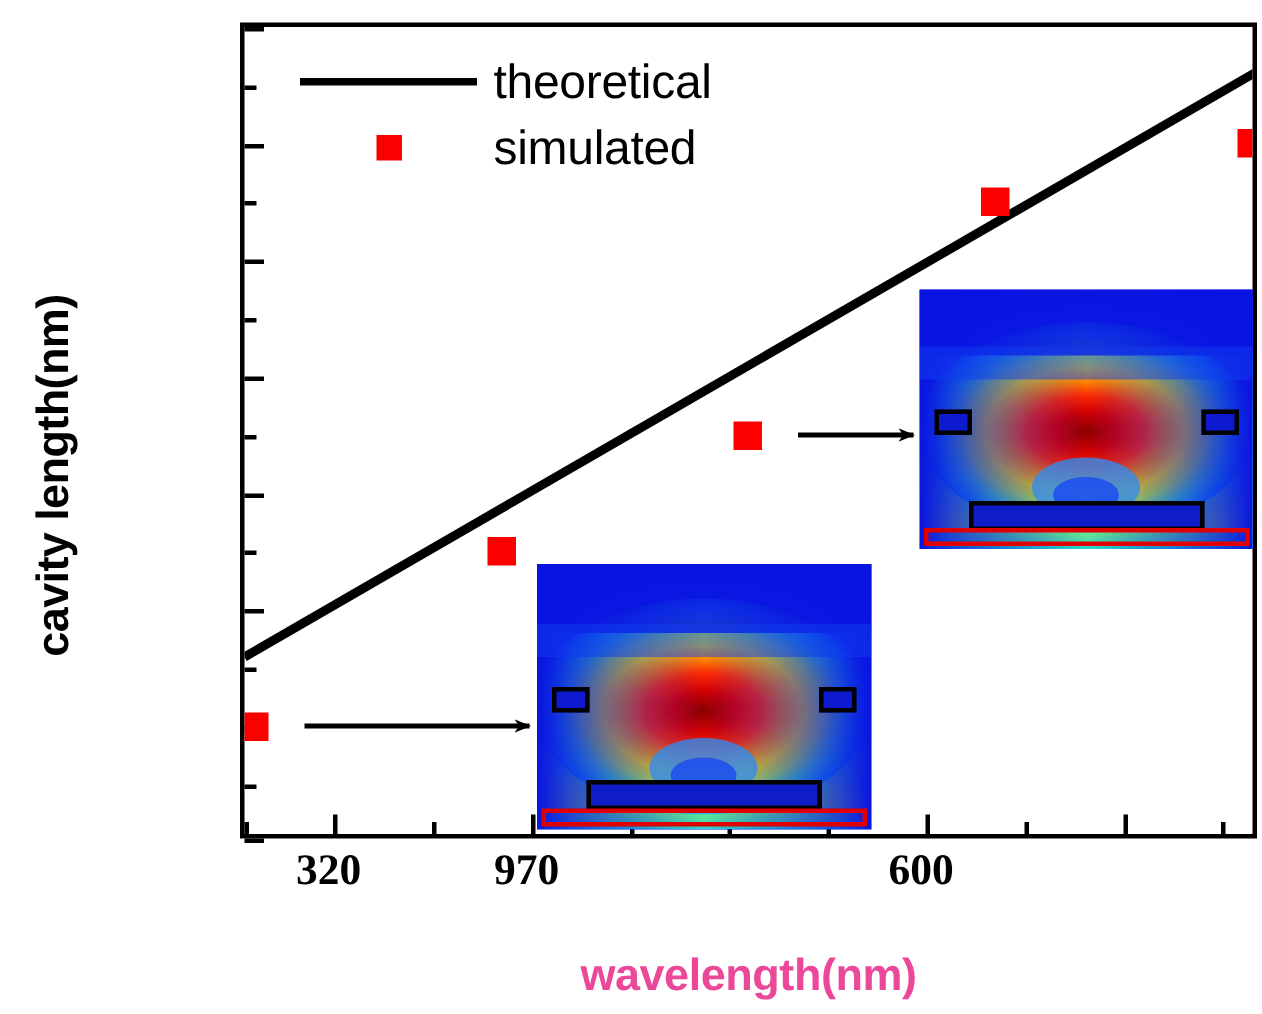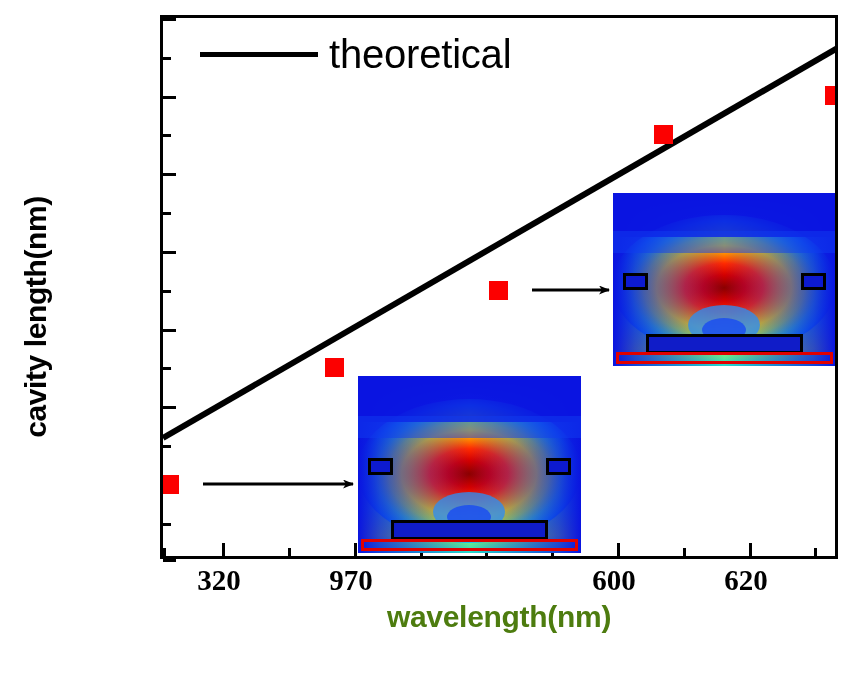--- a/index.html
+++ b/index.html
@@ -9,22 +9,22 @@
 
   
   .ytitle{
     position:absolute;left:-194px;top:300px;width:460px;
     transform:rotate(-90deg);transform-origin:center center;
     font-weight:bold;font-size:30px;letter-spacing:-0.4px;
     text-align:center;color:#000;white-space:nowrap;
     font-family:"Liberation Sans",sans-serif;
   }
   .xtitle{
-    position:absolute;left:160px;top:600px;width:678px;
-    text-align:center;font-weight:bold;font-size:30px;color:#4d7c0f;
+    position:absolute;left:160px;top:634px;width:678px;
+    text-align:center;font-weight:bold;font-size:30px;color:#ec4899;
     letter-spacing:-0.3px;font-family:"Liberation Sans",sans-serif;
   }
 
   
   .frame{
     position:absolute;left:160px;top:15px;width:678px;height:544px;
     border:3px solid #000;box-sizing:border-box;background:transparent;
   }
   .plotarea{position:absolute;left:0;top:0;width:100%;height:100%;overflow:hidden;}
 
@@ -44,21 +44,21 @@
   
   .marker{position:absolute;width:19px;height:19px;background:#fc0000;}
   svg.overlay{position:absolute;left:0;top:0;width:678px;height:544px;overflow:visible;}
 
   
   .legend{position:absolute;left:32px;top:14px;}
   .legrow{display:flex;align-items:center;height:44px;}
   .legkey{width:128px;display:flex;align-items:center;justify-content:center;}
   .legline{width:118px;height:5px;background:#000;}
   .legsq{width:17px;height:17px;background:#fc0000;}
-  .legtxt{font-size:40px;color:#000;font-family:"Liberation Sans",sans-serif;
+  .legtxt{font-size:32px;color:#000;font-family:"Liberation Sans",sans-serif;
           letter-spacing:-0.2px;padding-left:6px;}
 
   
   .inset{position:absolute;box-sizing:border-box;overflow:hidden;background:#0b1ee8;}
   .inset .bg{position:absolute;left:0;top:0;width:100%;height:100%;}
   .inset .sidebar-blk{position:absolute;background:#0d1ad0;border:3px solid #000;box-sizing:border-box;}
   .inset .botbar{position:absolute;background:#101cc8;border:3px solid #000;box-sizing:border-box;}
   .inset .substrate{position:absolute;border:3px solid #e00000;box-sizing:border-box;background:transparent;}
 </style>
 </head>
@@ -66,21 +66,20 @@
 
 <div id="root">
 
   <div class="ytitle">cavity length(nm)</div>
 
   <div class="xtitle">wavelength(nm)</div>
 
   <div class="xlabel" style="left:159px;">320</div>
   <div class="xlabel" style="left:291px;">970</div>
   <div class="xlabel" style="left:554px;">600</div>
-  <div class="xlabel" style="left:686px;">620</div>
 
   <div class="frame">
 
     <div class="ytick maj" style="top:0px;"></div>
     <div class="ytick min" style="top:39px;"></div>
     <div class="ytick maj" style="top:78px;"></div>
     <div class="ytick min" style="top:116px;"></div>
     <div class="ytick maj" style="top:155px;"></div>
     <div class="ytick min" style="top:194px;"></div>
     <div class="ytick maj" style="top:233px;"></div>
@@ -216,17 +215,23 @@
       <div class="marker" style="left:491px;top:107px;"></div>
       <div class="marker" style="left:662px;top:68px;"></div>
 
       <div class="legend">
         <div class="legrow">
           <span class="legkey">
             <span class="legline"></span>
           </span>
           <span class="legtxt">theoretical</span>
         </div>
+        <div class="legrow">
+          <span class="legkey">
+            <span class="legsq"></span>
+          </span>
+          <span class="legtxt">simulated</span>
+        </div>
       </div>
 
     </div>
   </div>
 </div>
 
 </body></html>

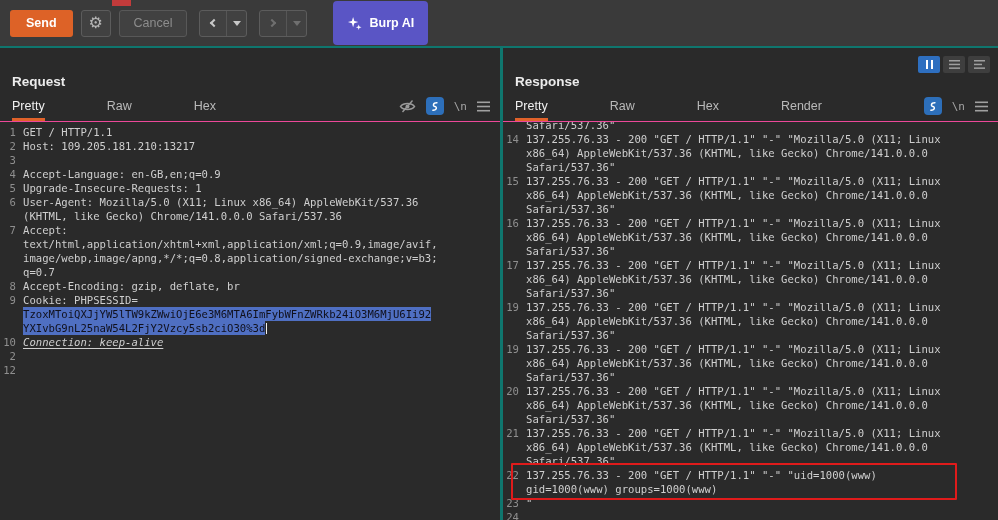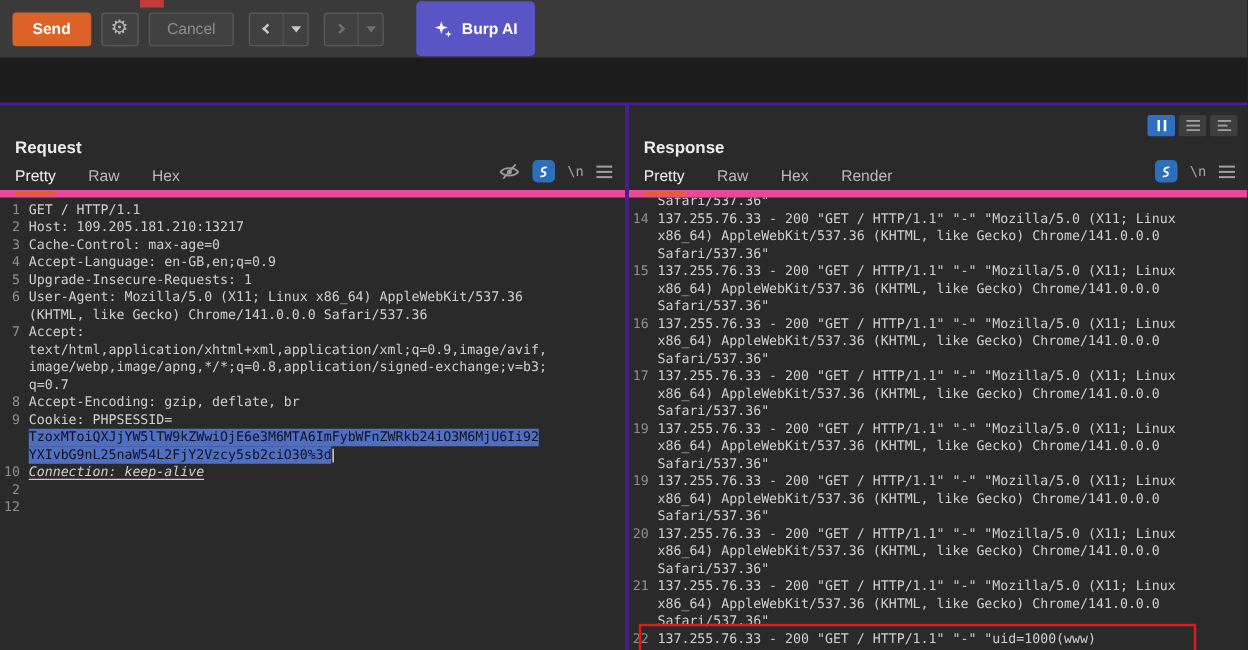--- a/index.html
+++ b/index.html
@@ -34,29 +34,29 @@
   .caret-down { width:0; height:0; border-left:4px solid transparent;
                 border-right:4px solid transparent; border-top:5px solid currentColor;
                 display:inline-block; }
   .burp-ai-btn { margin-left:18px; background:#5a55c5; border:none; border-radius:4px;
                  color:#fff; font-size:12.5px; font-weight:600; height:44px;
                  padding:0 14px; display:flex; align-items:center; gap:7px;
                  font-family:"Liberation Sans",sans-serif; }
 
   
   .main { position:absolute; top:46px; left:0; right:0; bottom:0;
-          display:flex; background:#4c1d95; padding-top:2px; gap:3px;margin-top:36px; }
+          display:flex; background:#0f766e; padding-top:2px; gap:3px; }
   .panel { background:#2a2a2a; position:relative; overflow:hidden; }
   .panel.left { width:500px; flex:0 0 500px; }
   .panel.right { flex:1; }
 
   .panel-title { font-size:13.5px; font-weight:bold; color:#ececec;
                  padding:26px 12px 0 12px; height:44px; }
-  .tab-row { display:flex; align-items:flex-start; padding:0 12px; height:30px;
-             border-bottom:6px solid #ec4899; position:relative; }
+  .tab-row { display:flex; align-items:center; padding:0 12px; height:30px;
+             border-bottom:1px solid #ec4899; position:relative;gap:36px; }
   .tab { font-size:12.5px; color:#b9b9b9; padding:6px 0 8px 0; margin-right:26px; cursor:pointer; }
   .tab.selected { color:#f0f0f0; border-bottom:3px solid #e0622a; padding-bottom:5px; }
   .tab-icons { position:absolute; right:10px; bottom:6px; display:flex;
                align-items:center; gap:10px; }
   .icon-btn { display:flex; align-items:center; justify-content:center; cursor:pointer; }
   .s-icon { width:18px; height:18px; background:#2d6fba; border-radius:4px;
             display:flex; align-items:center; justify-content:center; }
   .nl-label { font-family:"DejaVu Sans Mono",monospace; font-size:11px; color:#a5a5a5; }
 
   .resp-controls { position:absolute; top:8px; right:8px; display:flex; gap:3px; }
@@ -147,21 +147,21 @@
             <rect x="0" y="0.5" width="13" height="1.6" fill="#a0a0a0"></rect>
             <rect x="0" y="4.7" width="13" height="1.6" fill="#a0a0a0"></rect>
             <rect x="0" y="8.9" width="13" height="1.6" fill="#a0a0a0"></rect>
           </svg>
         </div>
       </div>
     </div>
     <div class="editor req">
         <div class="code-row"><span class="ln">1</span><span class="code">GET / HTTP/1.1</span></div>
         <div class="code-row"><span class="ln">2</span><span class="code">Host: 109.205.181.210:13217</span></div>
-        <div class="code-row"><span class="ln">3</span><span class="code">Cache-Control: max-age=0</span></div>
+        <div class="code-row"><span class="ln">3</span></div>
         <div class="code-row"><span class="ln">4</span><span class="code">Accept-Language: en-GB,en;q=0.9</span></div>
         <div class="code-row"><span class="ln">5</span><span class="code">Upgrade-Insecure-Requests: 1</span></div>
         <div class="code-row"><span class="ln">6</span><span class="code">User-Agent: Mozilla/5.0 (X11; Linux x86_64) AppleWebKit/537.36</span></div>
         <div class="code-row"><span class="ln"></span><span class="code">(KHTML, like Gecko) Chrome/141.0.0.0 Safari/537.36</span></div>
         <div class="code-row"><span class="ln">7</span><span class="code">Accept:</span></div>
         <div class="code-row"><span class="ln"></span><span class="code">text/html,application/xhtml+xml,application/xml;q=0.9,image/avif,</span></div>
         <div class="code-row"><span class="ln"></span><span class="code">image/webp,image/apng,*/*;q=0.8,application/signed-exchange;v=b3;</span></div>
         <div class="code-row"><span class="ln"></span><span class="code">q=0.7</span></div>
         <div class="code-row"><span class="ln">8</span><span class="code">Accept-Encoding: gzip, deflate, br</span></div>
         <div class="code-row"><span class="ln">9</span><span class="code">Cookie: PHPSESSID=</span></div>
——
**WORK REQUIRED**
Work through the entries, filtering for the string "ytitle", and copy each line that holds it.

**EXPECTED ANSWER**
   .ytitle{
   <div class="ytitle">cavity length(nm)</div>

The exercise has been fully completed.